(Web interface edit records)
# # #

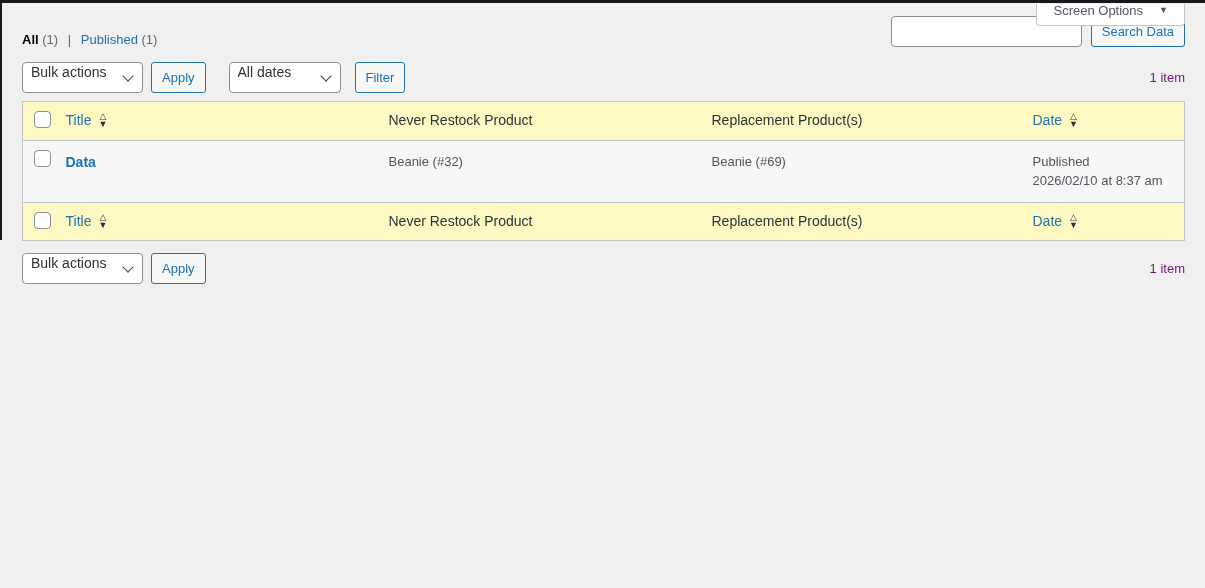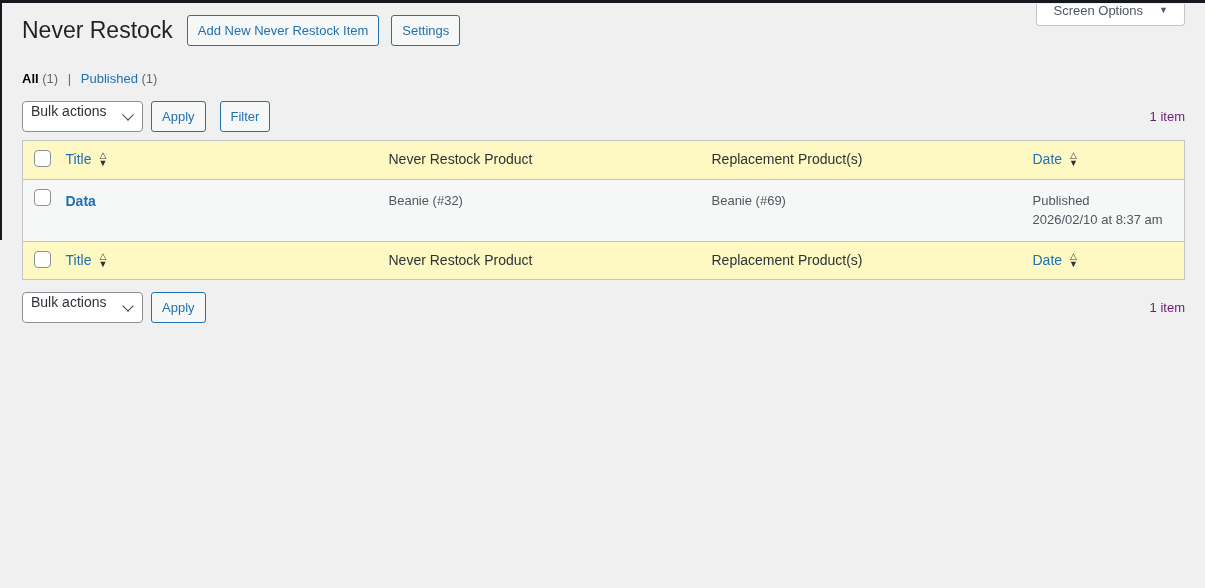--- a/index.html
+++ b/index.html
@@ -129,11 +129,6 @@
 
 <div class="wrap">
 
-  <div class="page-header">
-    <h1 class="page-title">Never Restock</h1>
-    <a class="page-title-action">Add New Never Restock Item</a>
-    <a class="page-title-action">Settings</a>
-  </div>
 
   <div class="list-controls">
     <div class="subsubsub">

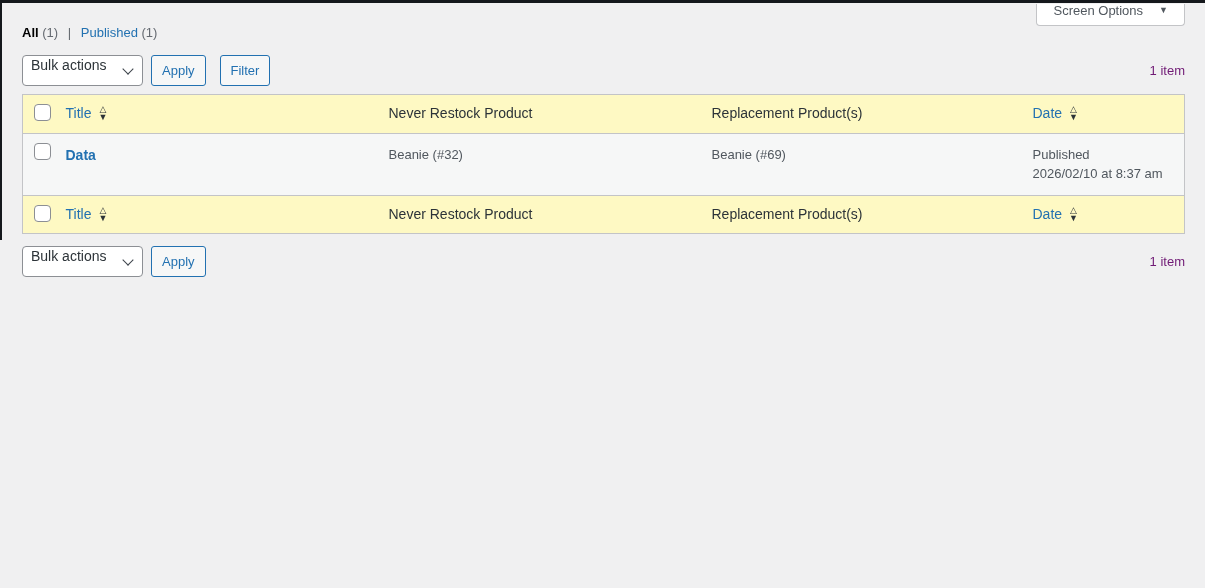--- a/index.html
+++ b/index.html
@@ -137,6 +137,10 @@
       <span class="sep">|</span>
       <a>Published</a>
       <span class="count">(1)</span>
+    </div>
+    <div class="search-box">
+      <input type="text" class="search-input" value="" style="">
+      <button class="button">Search Data</button>
     </div>
   </div>
 

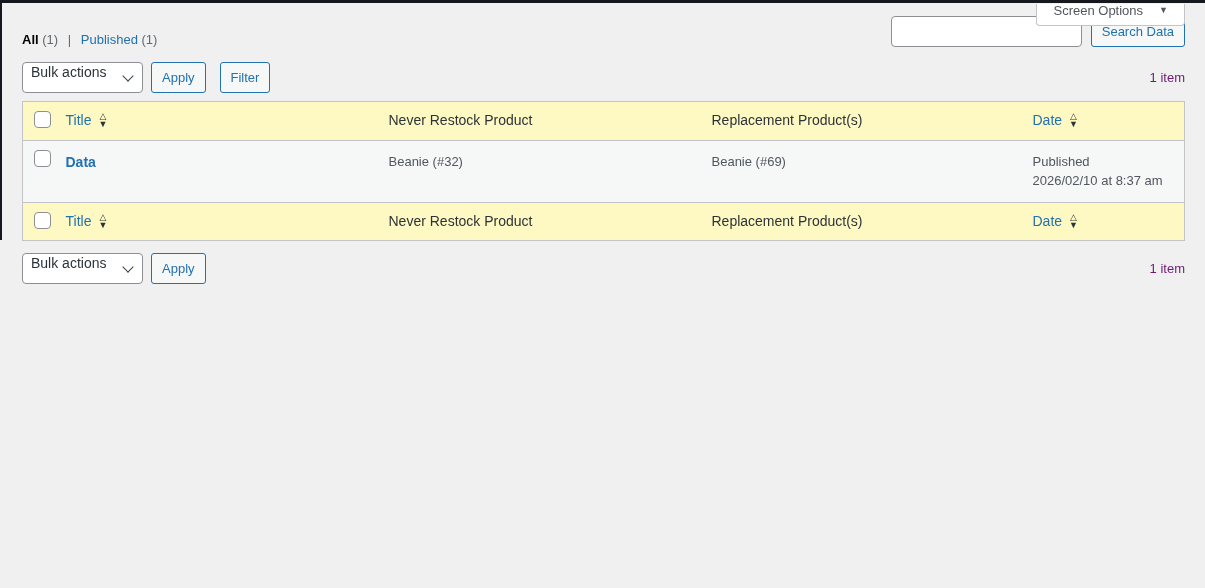--- a/index.html
+++ b/index.html
@@ -151,6 +151,11 @@
       </select>
     </span>
     <button class="button apply-btn">Apply</button>
+    <span class="select-wrap dates-wrap">
+      <select class="dates-select">
+        <option>All dates</option>
+      </select>
+    </span>
     <button class="button filter-btn">Filter</button>
     <span class="displaying-num">1 item</span>
   </div>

# # #

WHAT IS NEEDED:
Copy out every entry above verbatim. Leave each picture out.

RESULT OF THE EXERCISE:
--- a/index.html
+++ b/index.html
@@ -129,11 +129,6 @@
 
 <div class="wrap">
 
-  <div class="page-header">
-    <h1 class="page-title">Never Restock</h1>
-    <a class="page-title-action">Add New Never Restock Item</a>
-    <a class="page-title-action">Settings</a>
-  </div>
 
   <div class="list-controls">
     <div class="subsubsub">

--- a/index.html
+++ b/index.html
@@ -137,6 +137,10 @@
       <span class="sep">|</span>
       <a>Published</a>
       <span class="count">(1)</span>
+    </div>
+    <div class="search-box">
+      <input type="text" class="search-input" value="" style="">
+      <button class="button">Search Data</button>
     </div>
   </div>
 

--- a/index.html
+++ b/index.html
@@ -151,6 +151,11 @@
       </select>
     </span>
     <button class="button apply-btn">Apply</button>
+    <span class="select-wrap dates-wrap">
+      <select class="dates-select">
+        <option>All dates</option>
+      </select>
+    </span>
     <button class="button filter-btn">Filter</button>
     <span class="displaying-num">1 item</span>
   </div>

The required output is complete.